PSY 1001 - Introduction to Psychology (SOCS)
Credits: 4.0 [max 4.0]
Course Equivalencies: PSTL 1281/Psy 1001/Psy 1001H
Typically offered: Every Fall, Spring & Summer
Scientific study of human behavior. Problems, methods, findings of modern psychology.
CI 1806 - College Algebra through Modeling (MATH)
Credits: 3.0 [max 3.0]
Course Equivalencies: CI 1806/Math 1031
Typically offered: Every Fall, Spring & Summer
Math modeling, including linear, polynomial, rational, exponential, logarithmic functions, counting/probability. Excel or calculators used to develop equations/graphs from theoretical/real interdisciplinary data.

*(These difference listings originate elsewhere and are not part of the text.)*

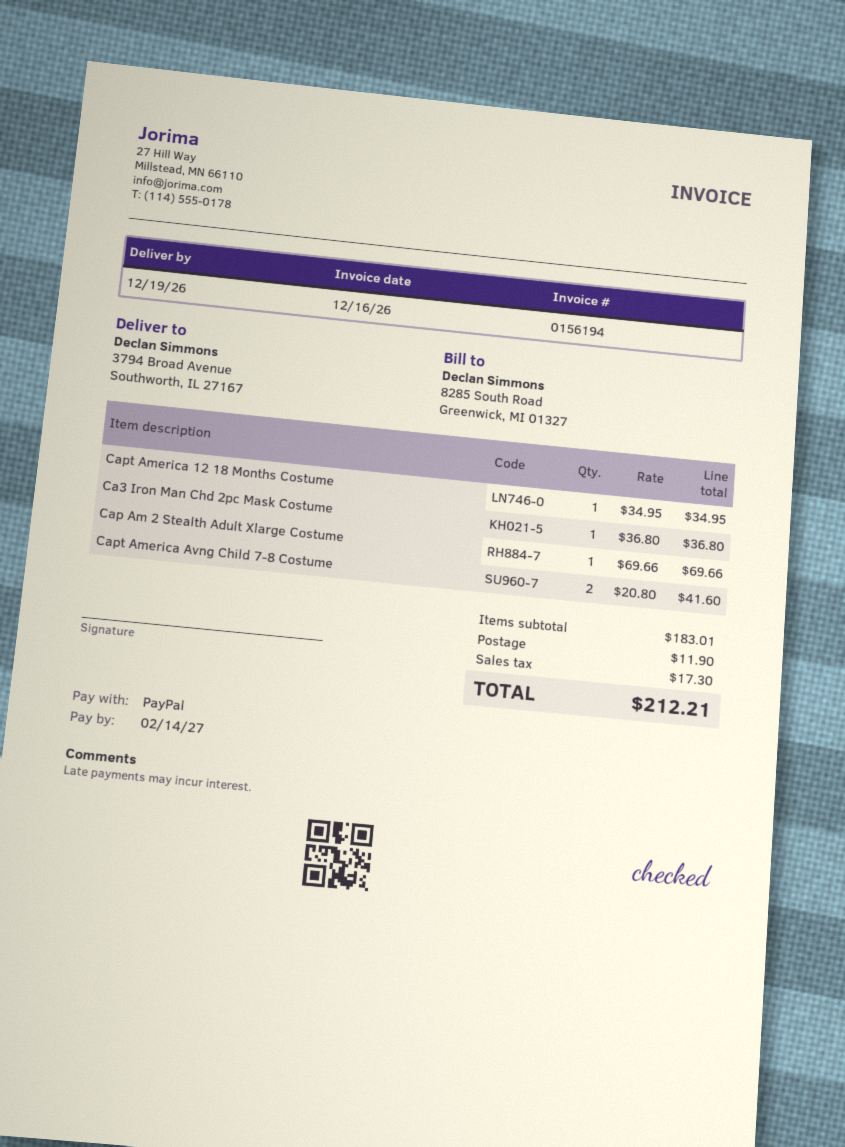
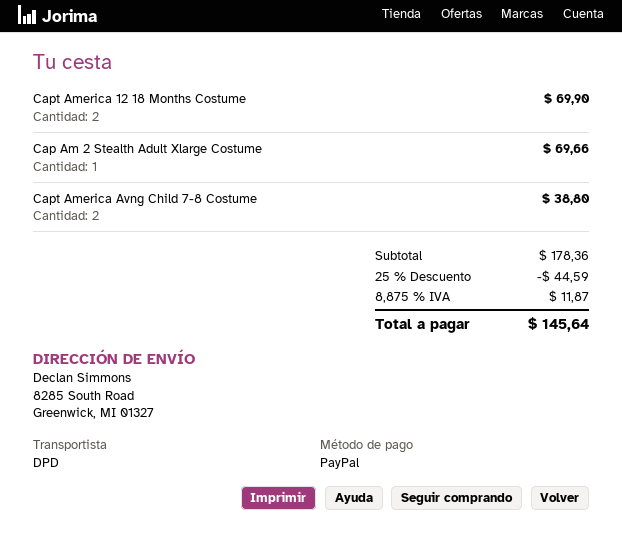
ship to: 3794 Broad Avenue, Southworth, IL 27167 -> 8285 South Road, Greenwick, MI 01327
Capt America 12 18 Months Costume: 1 for 34.95 -> 2 for 69.90
Ca3 Iron Man Chd 2pc Mask Costume: 1 for 36.80 -> none
Capt America Avng Child 7-8 Costume: 2 for 41.60 -> 2 for 38.80
subtotal: 183.01 -> 178.36
discount: none -> 25% = 44.59
shipping: 11.90 -> none
tax: 17.30 -> 11.87
total: 212.21 -> 145.64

Projects enable students to use models to examine trends, make predictions. prereq: Three yrs high school math or grade of at least C+ in PsTL 0731 or PsTL 0732 or CI 0832 or placement test score or instr consent
MATH 1031 - College Algebra and Probability (MATH)
Credits: 3.0 [max 3.0]
Course Equivalencies: CI 1806/Math 1031
Typically offered: Every Fall, Spring & Summer
Graphs of equations and functions, transformations of graphs; linear, quadratic, polynomial, and rational functions, with applications; inverses and compositions of functions; exponential and logarithmic functions with applications; basic probability rules, conditional probabilities, binomial probabilities. prereq: 3 yrs high school math or satisfactory score on placement exam or grade of at least C- in [PSTL 731 or PSTL 732 or CI 0832]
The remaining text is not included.